• Work to be completed
Set down every record below exactly as it stands, with the pictures omitted.
========
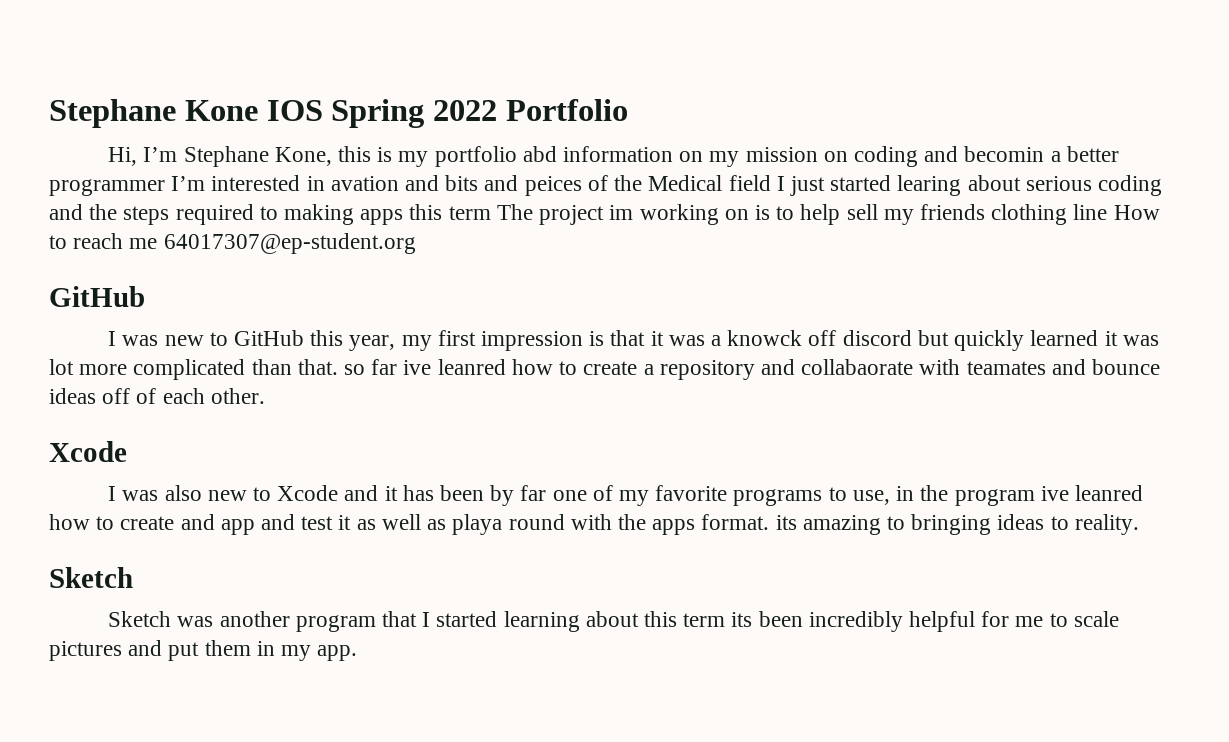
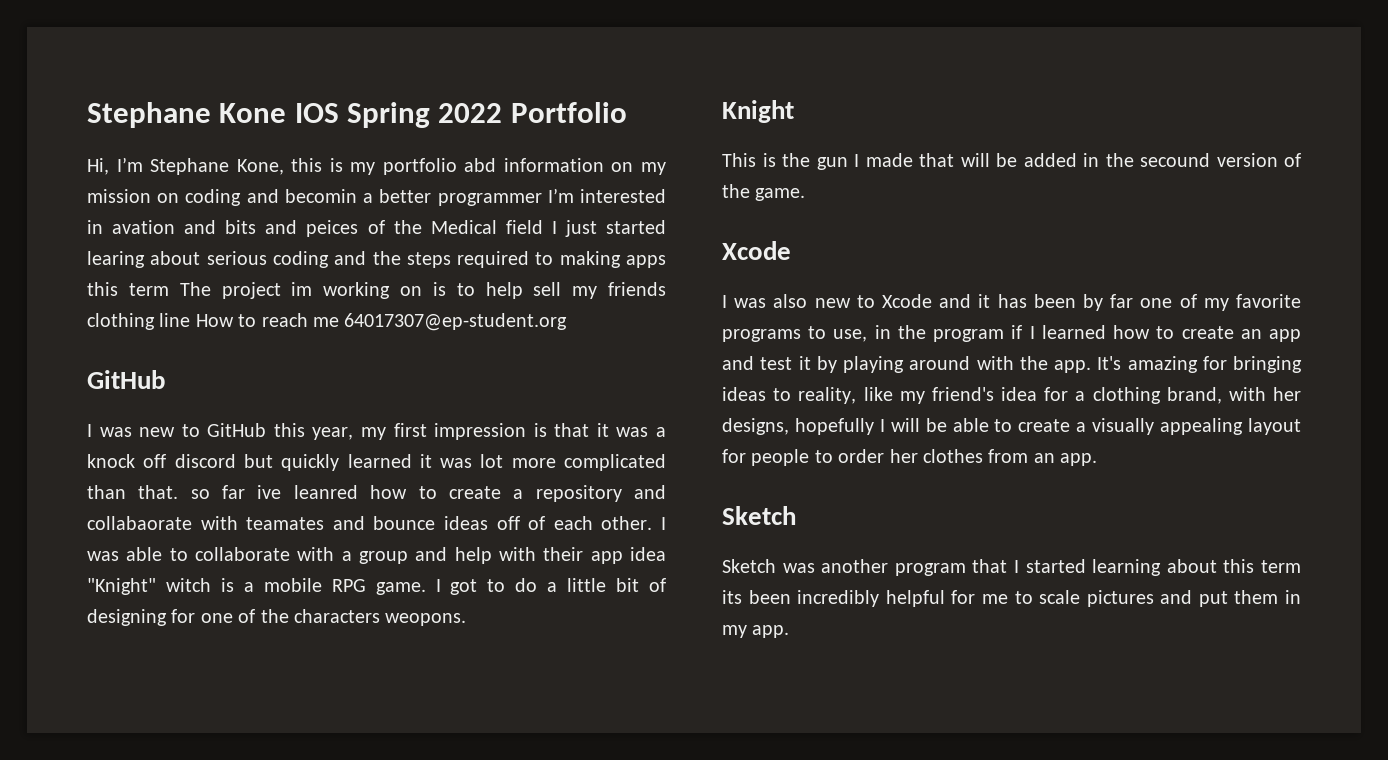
[727,330,803,346] knowck -> [87,454,135,468] knock
(265, 396) none -> [661,517,667,530] [87,547,666,564] [87,578,667,595] [87,609,467,626] [722,100,794,123] [722,153,1301,170] [722,184,806,201] I was able to collaborate with a group and help with their app idea "Knight" witch is a mobile RPG game. I got to do a little bit of designing for one of the characters weopons. // Knight // This is the gun I made that will be added in the secound version of the game.
[1040,485,1143,501] [49,514,215,530] ive leanred how to create and -> [1011,325,1262,339] if I learned how to create an
[356,514,1139,535] as well as playa round with the apps format. its amazing to bringing ideas to reality. -> [816,356,1302,373] [722,387,1301,404] [722,418,1301,435] [722,449,1098,466] by playing around with the app. It's amazing for bringing ideas to reality, like my friend's idea for a clothing brand, with her designs, hopefully I will be able to create a visually appealing layout for people to order her clothes from an app.

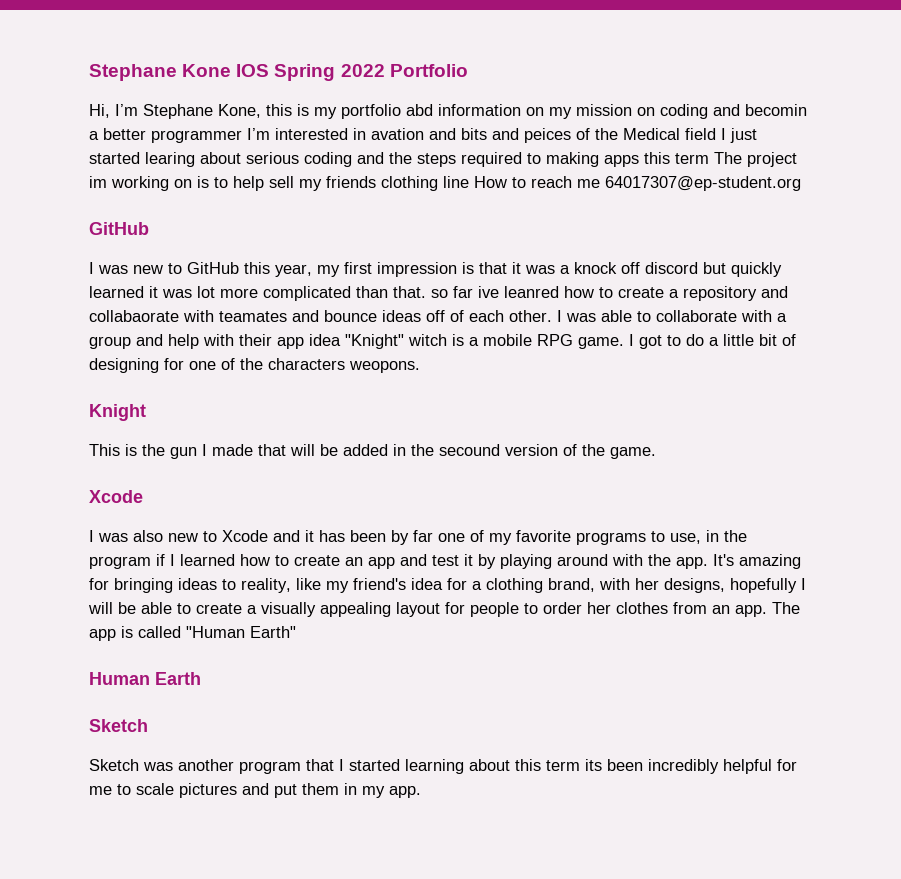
(1098, 459) none -> [772,602,800,614] [89,626,296,641] [89,672,201,685] The app is called "Human Earth" // Human Earth

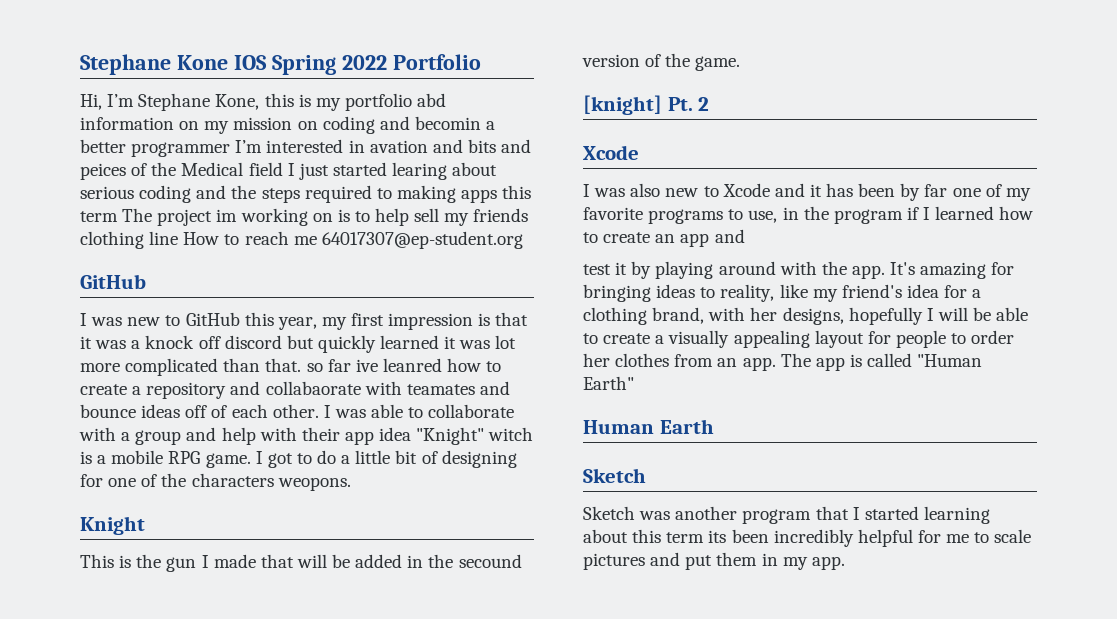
(656, 453) none -> [583,95,710,115] // [knight] Pt. 2
(427, 560) none -> (745, 236) //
========
• Exercise output
[727,330,803,346] knowck -> [87,454,135,468] knock
(265, 396) none -> [661,517,667,530] [87,547,666,564] [87,578,667,595] [87,609,467,626] [722,100,794,123] [722,153,1301,170] [722,184,806,201] I was able to collaborate with a group and help with their app idea "Knight" witch is a mobile RPG game. I got to do a little bit of designing for one of the characters weopons. // Knight // This is the gun I made that will be added in the secound version of the game.
[1040,485,1143,501] [49,514,215,530] ive leanred how to create and -> [1011,325,1262,339] if I learned how to create an
[356,514,1139,535] as well as playa round with the apps format. its amazing to bringing ideas to reality. -> [816,356,1302,373] [722,387,1301,404] [722,418,1301,435] [722,449,1098,466] by playing around with the app. It's amazing for bringing ideas to reality, like my friend's idea for a clothing brand, with her designs, hopefully I will be able to create a visually appealing layout for people to order her clothes from an app.

(1098, 459) none -> [772,602,800,614] [89,626,296,641] [89,672,201,685] The app is called "Human Earth" // Human Earth

(656, 453) none -> [583,95,710,115] // [knight] Pt. 2
(427, 560) none -> (745, 236) //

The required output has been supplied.